[jira] [Commented] (JENA-2179) TDB throws Unicode Replacement Character exception while fetching data

Holger Knublauch (Jira) Wed, 06 Oct 2021 16:17:05 -0700


    [ 
https://issues.apache.org/jira/browse/JENA-2179?page=com.atlassian.jira.plugin.system.issuetabpanels:comment-tabpanel&focusedCommentId=17425267#comment-17425267
 ]


Holger Knublauch commented on JENA-2179:
----------------------------------------

The data was populated with a previous version of Jena, from TTL files that had 
this character (ITIL glossary, had some incorrect literals in it).

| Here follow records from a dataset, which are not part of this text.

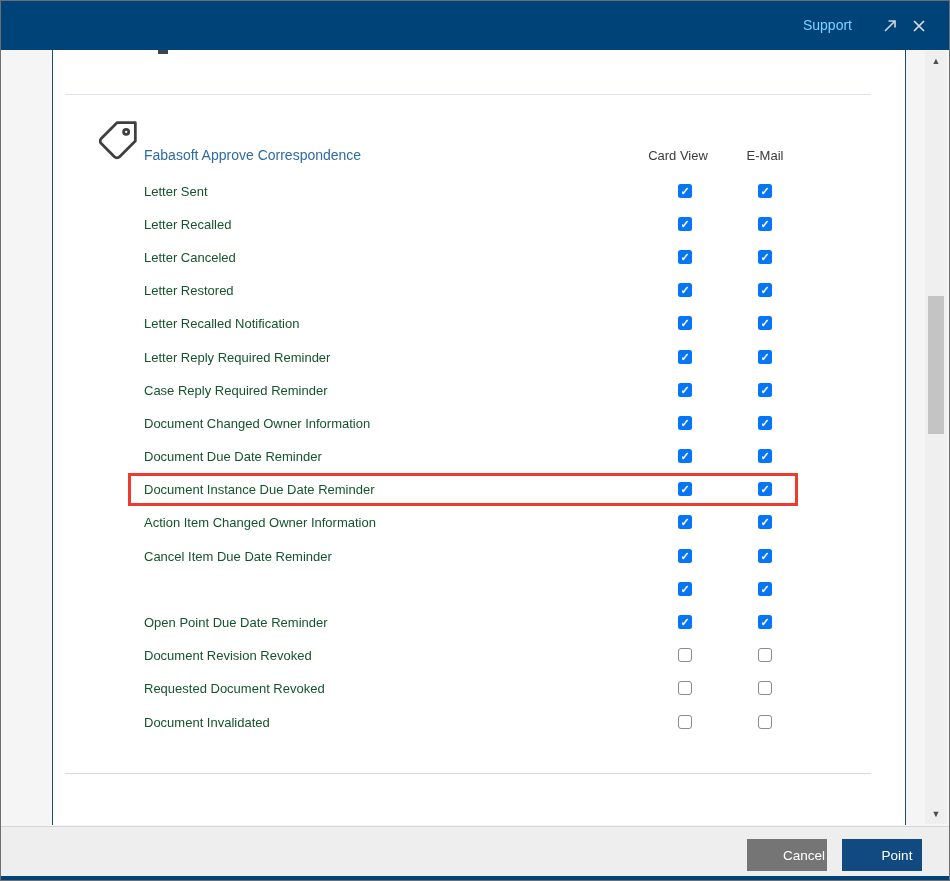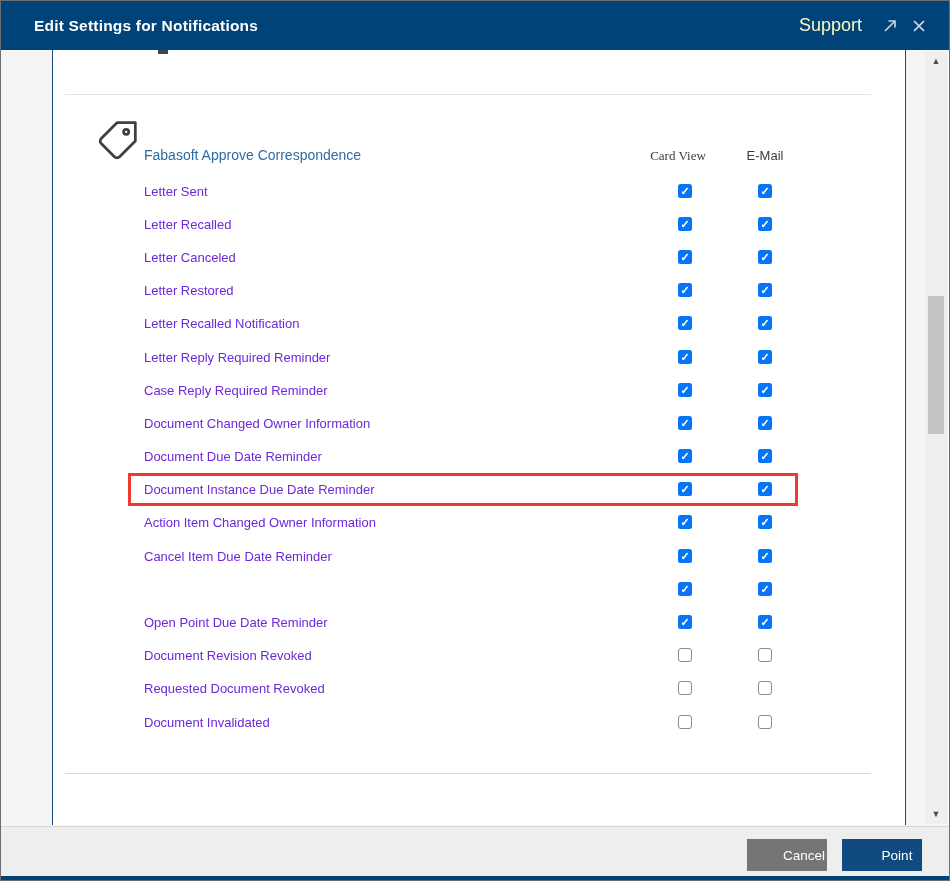"Edit Settings for Notifications" span.title { html: <span>Edit Settings for Notifications</span> -> none }
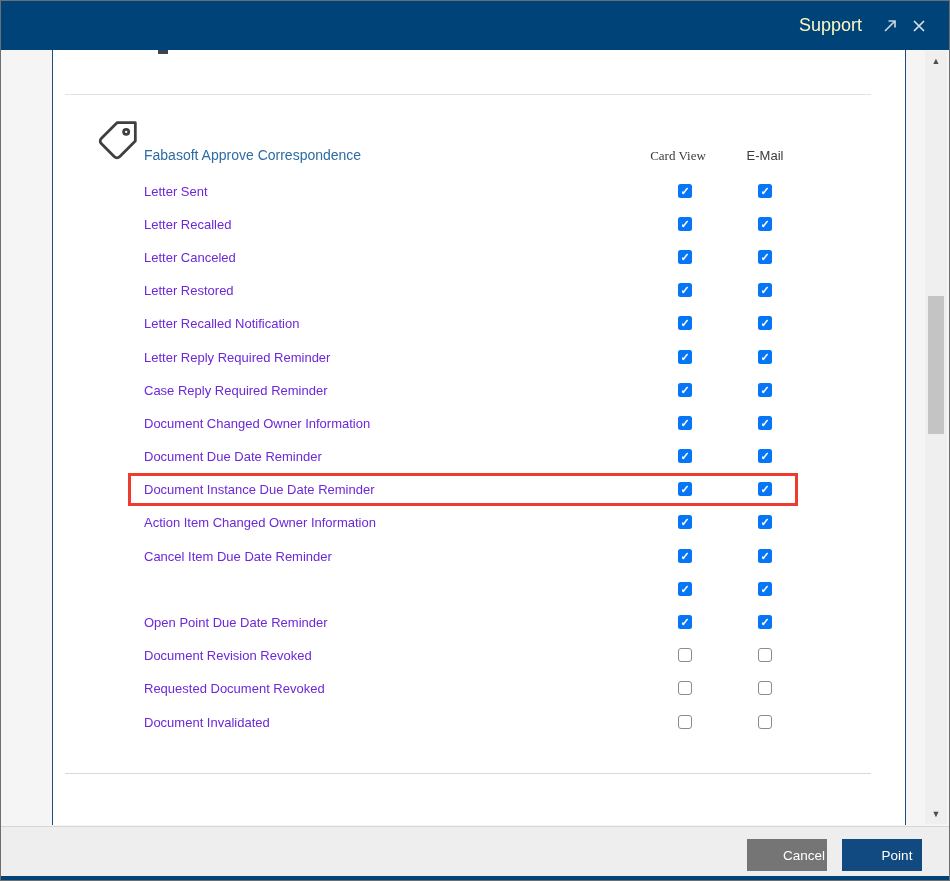"Support" .titlebar .support { color: #fef9c3 -> #7dd3fc; font-size: 18px -> 14px; right: 87px -> 97px }
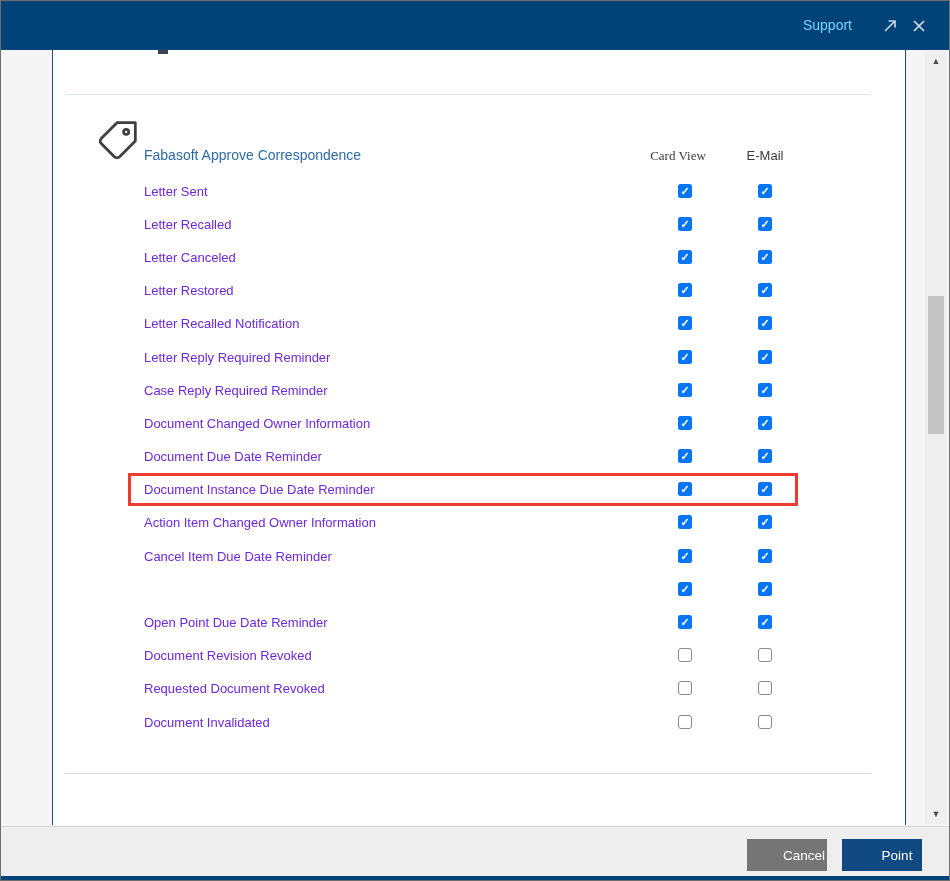"Card View" .col-header.card-view { font-family: Liberation Serif, serif -> none }
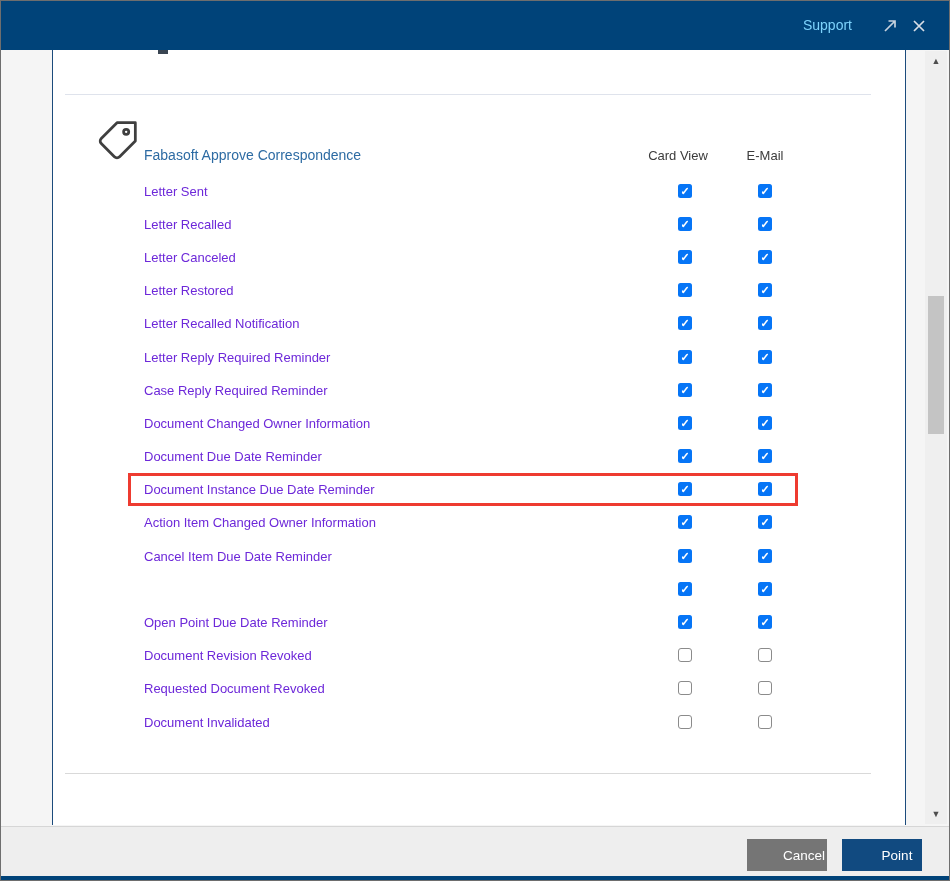"Letter Sent" .row-label { color: #6d28d9 -> #14532d }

Anyone who 
has the (old) TopBraid samples installed will now have this corrupted data and 
it would crash when they upgrade.

Before upgrading to Jena 4.2.0 this was OK because no such checks were 
happening.

The fix mentioned above seems to work, and I have just tested it on our product 
where we now use a Reflection hack to overwrite the private field NodeLib.nodec 
with a fixed version of that class that only differs on 
NodecSEE.createTokenizer() as above.

The change for JENA-2120 seems well-motivated and well-intended as explained in 
the comment above TokenizerText.warning:     /** Warning - can continue. */  
However, from the context of NodeLib it doesn't produce a warning only but an 
Exception. It would cause similar issues for any other warnings that are 
reported.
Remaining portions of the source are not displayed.